Er sagt, dass er im letzten Jahr viel gelernt habe. «Ich habe gelernt, dass ich alleine sein kann. Ich habe festgestellt, dass ich keine Langeweile kenne.» Seine Bilanz lautet: Man muss keine Angst haben vor einer längeren Periode in den eigenen vier Wänden. Vor allem auch weil man heute über die sozialen Netzwerke in Kontakt zu Familie und Freunden bleiben kann. «Man hat diese ganze Technologie, das ist wunderbar. Früher gab es das nicht.»
Kontaktverbot mindert Lebensqualität
Noch wesentlich schwerer spielt die Krise all denjenigen mit, die in einem Alten- oder Pflegeheim leben und nun keinen Besuch mehr bekommen. Der wichtigste Lichtblick im Alltag fällt weg. Und niemand kann sagen, für wie lange. Die Pflegeeinrichtungen unterstützten die Besuchsverbote, sagt Claudia Engel, Sprecherin des Bundesverbandes Ambulante Dienste und Stationäre Einrichtungen (bad) in Essen. Aber gleichzeitig gelte auch: «Es ist für den Einzelnen mitunter tragisch, zum Beispiel wenn man Demenzkranke zurücklässt und nicht weiß, wie sie damit umgehen.» Wenn ein Alzheimerpatient nur noch seine Frau erkennt, diese jetzt aber zwei Monate nicht mehr kommen darf, dann kann es sein, dass anschließend auch sie aus seinem Gedächtnis gelöscht ist.

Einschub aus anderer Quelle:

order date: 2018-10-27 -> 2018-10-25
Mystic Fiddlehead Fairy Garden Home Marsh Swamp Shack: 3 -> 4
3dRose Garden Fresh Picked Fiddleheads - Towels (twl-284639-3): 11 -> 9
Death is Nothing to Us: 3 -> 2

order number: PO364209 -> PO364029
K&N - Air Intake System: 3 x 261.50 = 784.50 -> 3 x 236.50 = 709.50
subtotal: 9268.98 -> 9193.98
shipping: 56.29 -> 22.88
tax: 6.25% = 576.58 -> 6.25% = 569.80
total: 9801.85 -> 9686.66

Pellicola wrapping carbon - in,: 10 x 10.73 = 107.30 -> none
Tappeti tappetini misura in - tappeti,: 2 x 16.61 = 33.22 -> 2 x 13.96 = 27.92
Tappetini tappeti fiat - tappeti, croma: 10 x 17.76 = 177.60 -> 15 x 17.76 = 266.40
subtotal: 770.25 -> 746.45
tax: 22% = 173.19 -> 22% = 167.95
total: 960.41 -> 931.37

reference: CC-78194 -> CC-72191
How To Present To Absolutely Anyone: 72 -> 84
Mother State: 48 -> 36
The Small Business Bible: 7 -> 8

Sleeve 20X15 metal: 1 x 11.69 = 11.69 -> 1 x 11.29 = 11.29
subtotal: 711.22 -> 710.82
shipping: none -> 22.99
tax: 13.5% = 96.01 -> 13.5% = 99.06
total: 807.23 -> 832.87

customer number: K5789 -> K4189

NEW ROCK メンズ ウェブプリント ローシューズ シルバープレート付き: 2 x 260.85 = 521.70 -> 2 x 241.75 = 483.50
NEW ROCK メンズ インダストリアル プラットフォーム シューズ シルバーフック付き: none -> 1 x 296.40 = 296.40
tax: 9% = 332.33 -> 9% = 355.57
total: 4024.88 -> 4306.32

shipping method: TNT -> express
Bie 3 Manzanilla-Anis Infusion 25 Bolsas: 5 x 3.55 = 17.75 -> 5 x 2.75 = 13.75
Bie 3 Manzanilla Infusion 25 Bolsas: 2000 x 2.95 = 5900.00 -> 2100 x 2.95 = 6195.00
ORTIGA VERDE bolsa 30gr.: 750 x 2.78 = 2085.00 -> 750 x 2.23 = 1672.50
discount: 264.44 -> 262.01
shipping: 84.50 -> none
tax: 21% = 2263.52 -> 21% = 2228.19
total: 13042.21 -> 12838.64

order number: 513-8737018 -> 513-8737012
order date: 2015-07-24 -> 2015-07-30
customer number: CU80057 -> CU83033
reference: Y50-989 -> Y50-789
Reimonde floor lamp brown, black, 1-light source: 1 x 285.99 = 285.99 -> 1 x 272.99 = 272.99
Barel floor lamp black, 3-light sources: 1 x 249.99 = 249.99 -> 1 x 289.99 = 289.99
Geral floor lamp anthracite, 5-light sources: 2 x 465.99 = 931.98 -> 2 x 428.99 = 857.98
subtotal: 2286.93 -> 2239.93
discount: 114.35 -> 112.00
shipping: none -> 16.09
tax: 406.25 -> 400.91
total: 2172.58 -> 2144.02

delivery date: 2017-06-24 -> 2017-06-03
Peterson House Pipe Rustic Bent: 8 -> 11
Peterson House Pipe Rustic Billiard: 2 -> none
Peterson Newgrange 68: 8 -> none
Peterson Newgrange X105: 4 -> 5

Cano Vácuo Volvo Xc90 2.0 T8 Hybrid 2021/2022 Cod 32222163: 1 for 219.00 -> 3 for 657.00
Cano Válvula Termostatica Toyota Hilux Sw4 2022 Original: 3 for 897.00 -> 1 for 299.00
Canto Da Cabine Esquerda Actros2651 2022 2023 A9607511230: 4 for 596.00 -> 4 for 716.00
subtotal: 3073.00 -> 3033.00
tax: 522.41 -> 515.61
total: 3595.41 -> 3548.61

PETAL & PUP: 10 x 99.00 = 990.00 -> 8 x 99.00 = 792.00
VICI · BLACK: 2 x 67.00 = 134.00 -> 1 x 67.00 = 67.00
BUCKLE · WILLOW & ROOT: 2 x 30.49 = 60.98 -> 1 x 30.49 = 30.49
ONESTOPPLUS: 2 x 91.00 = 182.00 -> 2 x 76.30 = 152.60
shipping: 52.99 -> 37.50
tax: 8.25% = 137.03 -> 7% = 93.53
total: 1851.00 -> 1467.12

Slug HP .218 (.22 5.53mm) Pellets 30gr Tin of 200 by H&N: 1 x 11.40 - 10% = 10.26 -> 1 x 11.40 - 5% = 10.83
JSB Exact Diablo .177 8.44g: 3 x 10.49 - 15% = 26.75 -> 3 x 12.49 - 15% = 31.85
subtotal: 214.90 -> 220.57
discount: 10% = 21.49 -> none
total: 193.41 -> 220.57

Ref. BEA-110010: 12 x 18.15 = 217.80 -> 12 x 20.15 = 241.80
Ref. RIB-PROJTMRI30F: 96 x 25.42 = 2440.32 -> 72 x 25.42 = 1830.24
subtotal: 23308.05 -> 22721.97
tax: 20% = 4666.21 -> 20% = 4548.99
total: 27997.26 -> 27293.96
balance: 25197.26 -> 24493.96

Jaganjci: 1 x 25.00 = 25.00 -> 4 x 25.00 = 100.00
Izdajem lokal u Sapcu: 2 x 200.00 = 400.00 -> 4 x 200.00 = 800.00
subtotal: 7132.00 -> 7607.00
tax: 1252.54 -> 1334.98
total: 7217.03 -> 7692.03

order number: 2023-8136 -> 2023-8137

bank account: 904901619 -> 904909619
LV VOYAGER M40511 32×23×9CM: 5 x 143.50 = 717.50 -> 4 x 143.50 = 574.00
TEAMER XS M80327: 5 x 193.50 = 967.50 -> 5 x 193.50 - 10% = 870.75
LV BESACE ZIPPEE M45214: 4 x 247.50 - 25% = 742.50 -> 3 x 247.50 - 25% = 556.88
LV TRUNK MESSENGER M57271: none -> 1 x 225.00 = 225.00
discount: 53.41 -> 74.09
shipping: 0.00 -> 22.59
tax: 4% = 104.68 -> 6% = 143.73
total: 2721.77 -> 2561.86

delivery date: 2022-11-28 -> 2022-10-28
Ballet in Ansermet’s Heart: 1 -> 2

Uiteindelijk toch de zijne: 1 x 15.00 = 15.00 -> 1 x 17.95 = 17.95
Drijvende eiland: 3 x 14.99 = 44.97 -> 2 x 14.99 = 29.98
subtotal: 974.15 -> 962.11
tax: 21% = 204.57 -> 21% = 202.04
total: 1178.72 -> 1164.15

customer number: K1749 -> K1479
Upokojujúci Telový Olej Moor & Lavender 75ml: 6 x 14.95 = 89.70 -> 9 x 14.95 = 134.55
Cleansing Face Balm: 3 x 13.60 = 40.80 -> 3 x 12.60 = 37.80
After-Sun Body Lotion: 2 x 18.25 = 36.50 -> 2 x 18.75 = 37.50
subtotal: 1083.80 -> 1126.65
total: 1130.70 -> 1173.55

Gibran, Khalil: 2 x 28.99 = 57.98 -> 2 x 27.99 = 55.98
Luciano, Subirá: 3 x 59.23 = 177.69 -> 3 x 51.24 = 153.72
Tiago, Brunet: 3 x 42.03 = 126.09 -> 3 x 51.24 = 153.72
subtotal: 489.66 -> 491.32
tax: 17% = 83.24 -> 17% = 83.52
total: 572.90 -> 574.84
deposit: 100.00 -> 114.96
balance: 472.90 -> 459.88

Der ehemalige Manager Peter, der seinen Nachnamen nicht in der Zeitung lesen möchte, hat angesichts der Krise eine Entscheidung getroffen, die manch einen schockieren dürfte. Der 86 Jahre alte Kölner lebt noch selbstständig in seiner Wohnung, ist aber schwer krank. Familienmitglieder und eine befreundete Nachbarin betreuen ihn. Peter will diese letzten Kontakte nicht einschränken, er will auch nicht auf Distanz gehen, weil diese Begegnungen für ihn das letzte Stück Lebensqualität sind. Er habe mit seinem Dasein abgeschlossen, sagt er: «Wenn ich infiziert werde, dann ist das eben so. Wenn ich sterbe, dann habe ich meinen Frieden damit.»